L’homme du retour
L’homme du retour
Alain Finkielkraut
Le Nouvel Observateur, 23-29 octobre 2003
Hommage à Benny Lévy
En 1978, au sortir de sa période gauchiste, Benny Lévy a découvert, émerveillé, l’œuvre de Lévinas. Et dans Levinas, il a lu ceci : « Il ne suffit pas de faire le bilan de ce que “nous autres Juifs” nous sommes et de ce que nous ressentons aujourd’hui. Nous risquerions de prendre un judaïsme compromis, aliéné, oublié ou gêné, ou même mort, pour l’essence du judaïsme. On ne prend pas conscience comme on veut ! L’autre voie s’offre – l’unique – l’escarpée : aux sources, aux livres anciens, oubliés, difficiles, dans une étude dure, laborieuse et sévère. » Benny Lévy a fait confiance : malgré l’ampleur gigantesque de la tâche, il a suivi la voie indiquée par Lévinas au lieu de se contenter de la traduction lévinassienne de la sagesse juive. Les hommes de progrès regardaient comme une bête curieuse cet homme du retour, bardé de commandements, et qui allait chercher sa pitance intellectuelle dans de « vieux traités vermoulus ». Ils avaient tort. Le véritable obscurantisme d’aujourd’hui, c’est la superstition du progrès. Comme il est dit dans Le Meurtre du Pasteur (Éditions Grasset/Verdier), nous habitons « l’empire du rien ». Notre monde est celui du « tout se vaut », du « tout est égal », c’est-à-dire du nihilisme. L’âge moderne se devrait donc d’être enfin modeste car il n’a plus de quoi renvoyer dans les ténèbres du révolu les paroles qui lui sont antérieures. Ancrée dans l’immémorial, la parole de Benny Lévy me rappelait à l’ordre d’une autre manière d’être et d’une autre exigence que l’affairement perpétuel.
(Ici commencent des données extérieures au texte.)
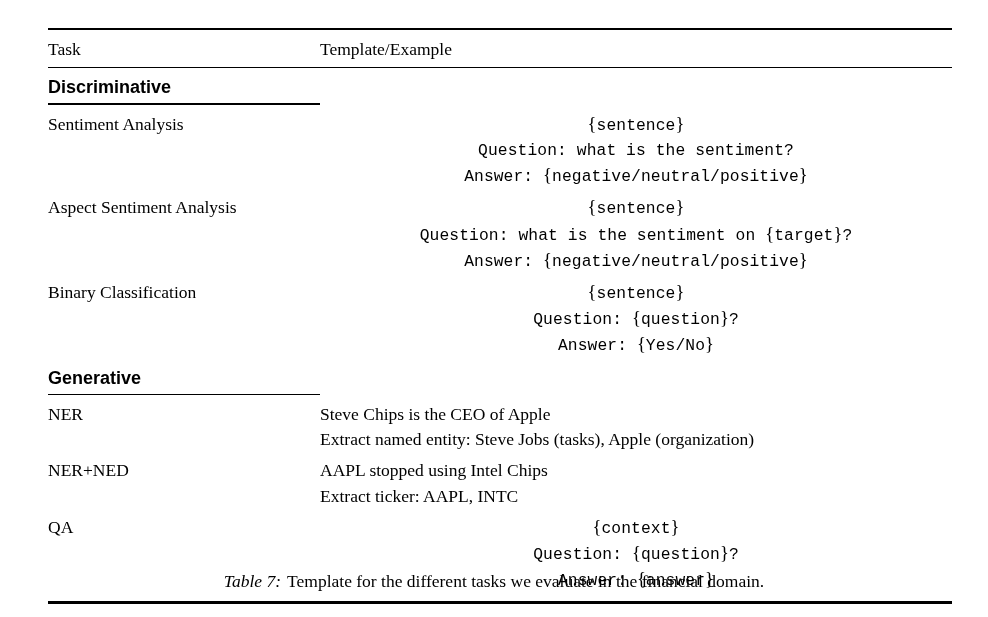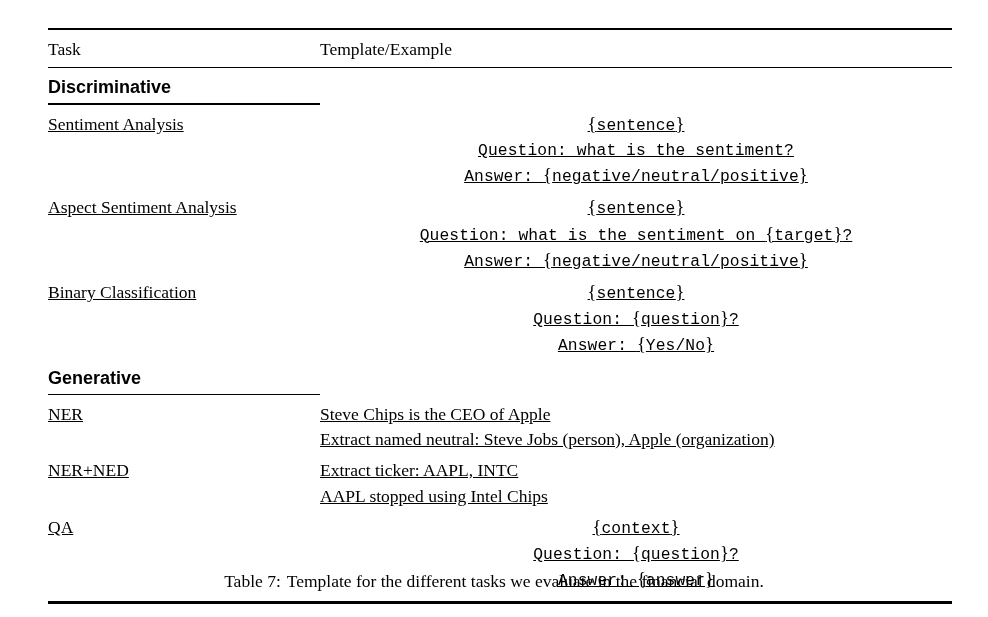"Sentiment Analysis" .body-row { text-decoration: underline -> none }
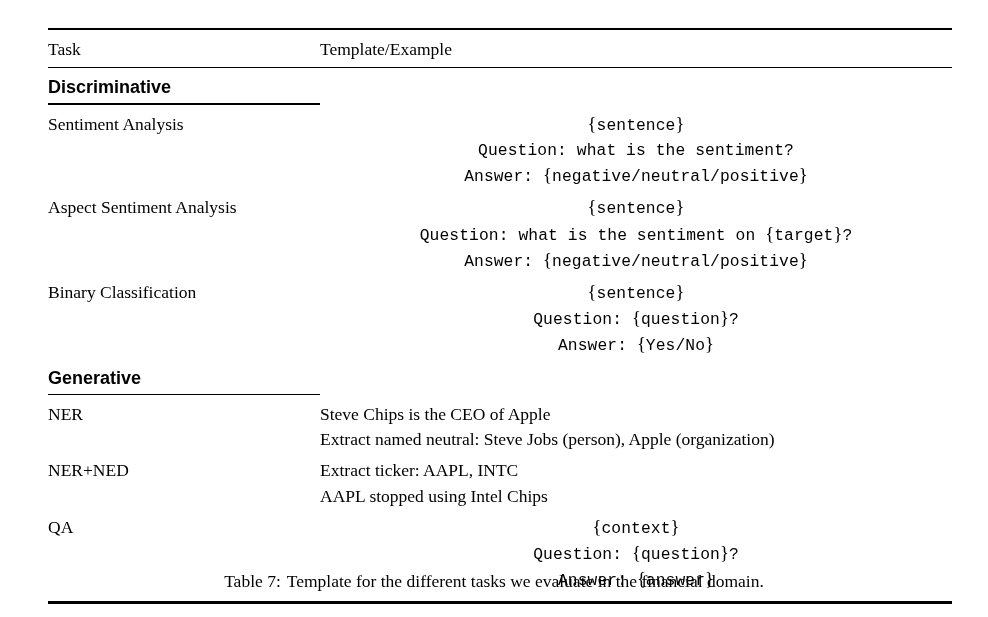"Extract named neutral: Steve Jobs" div.serif-line { text: neutral: Steve Jobs (person -> entity: Steve Jobs (tasks }
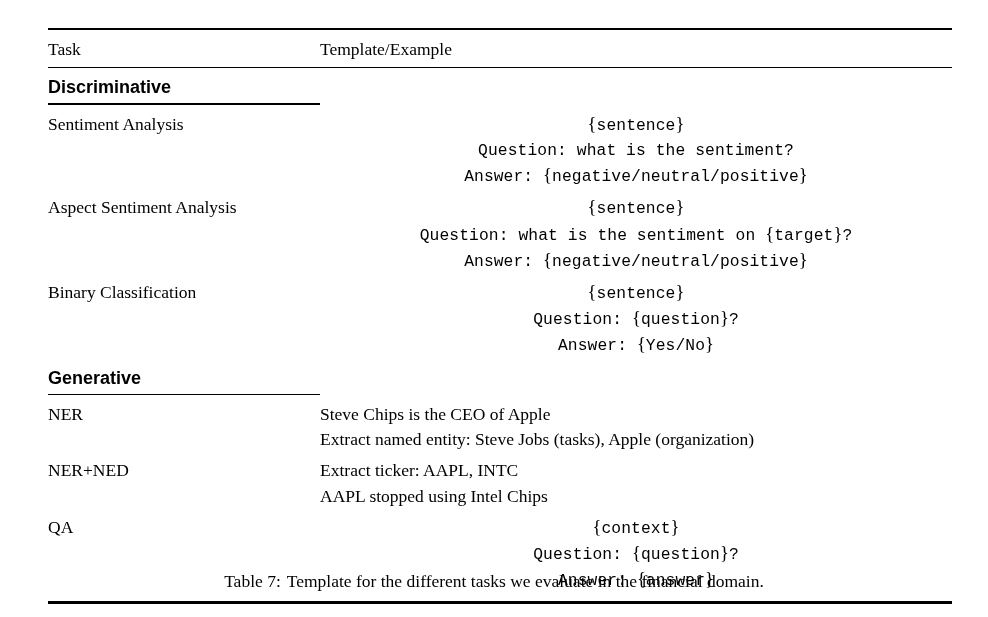"Extract ticker: AAPL, INTC" div.serif-line { order: before "AAPL stopped using Intel Chips" -> after "AAPL stopped using Intel Chips" }
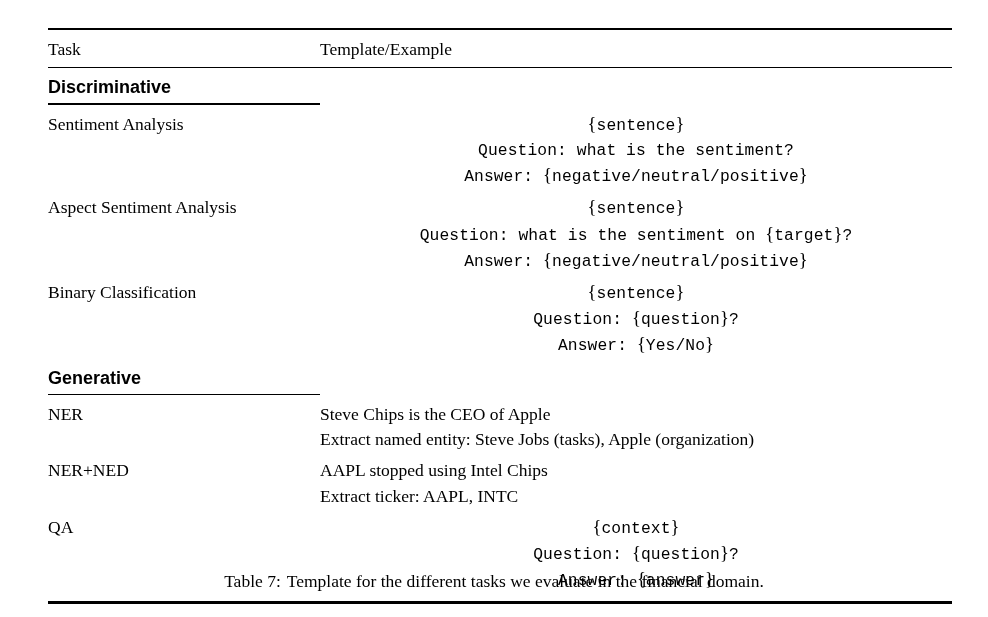"Table 7:" .caption .cap-label { font-style: none -> italic }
Jamais il n’aurait fait de moi un « craignant Dieu », mais je vérifiais à son contact que la raison des Lumières n’avait pas le monopole de la raison et, quand tant de philosophes virtuoses jouent avec les concepts, le sérieux de son questionnement me contraignait à l’essentiel. Pour vivre, c’est-à-dire pour entretenir la flamme de la pensée, j’avais besoin de ses interpellations, de son harcèlement, de sa brusquerie, de sa bonne violence. On me dit qu’il est mort. Et moi, hébété, incrédule, je n’arrive pas à réaliser que je ne l’entendrai plus.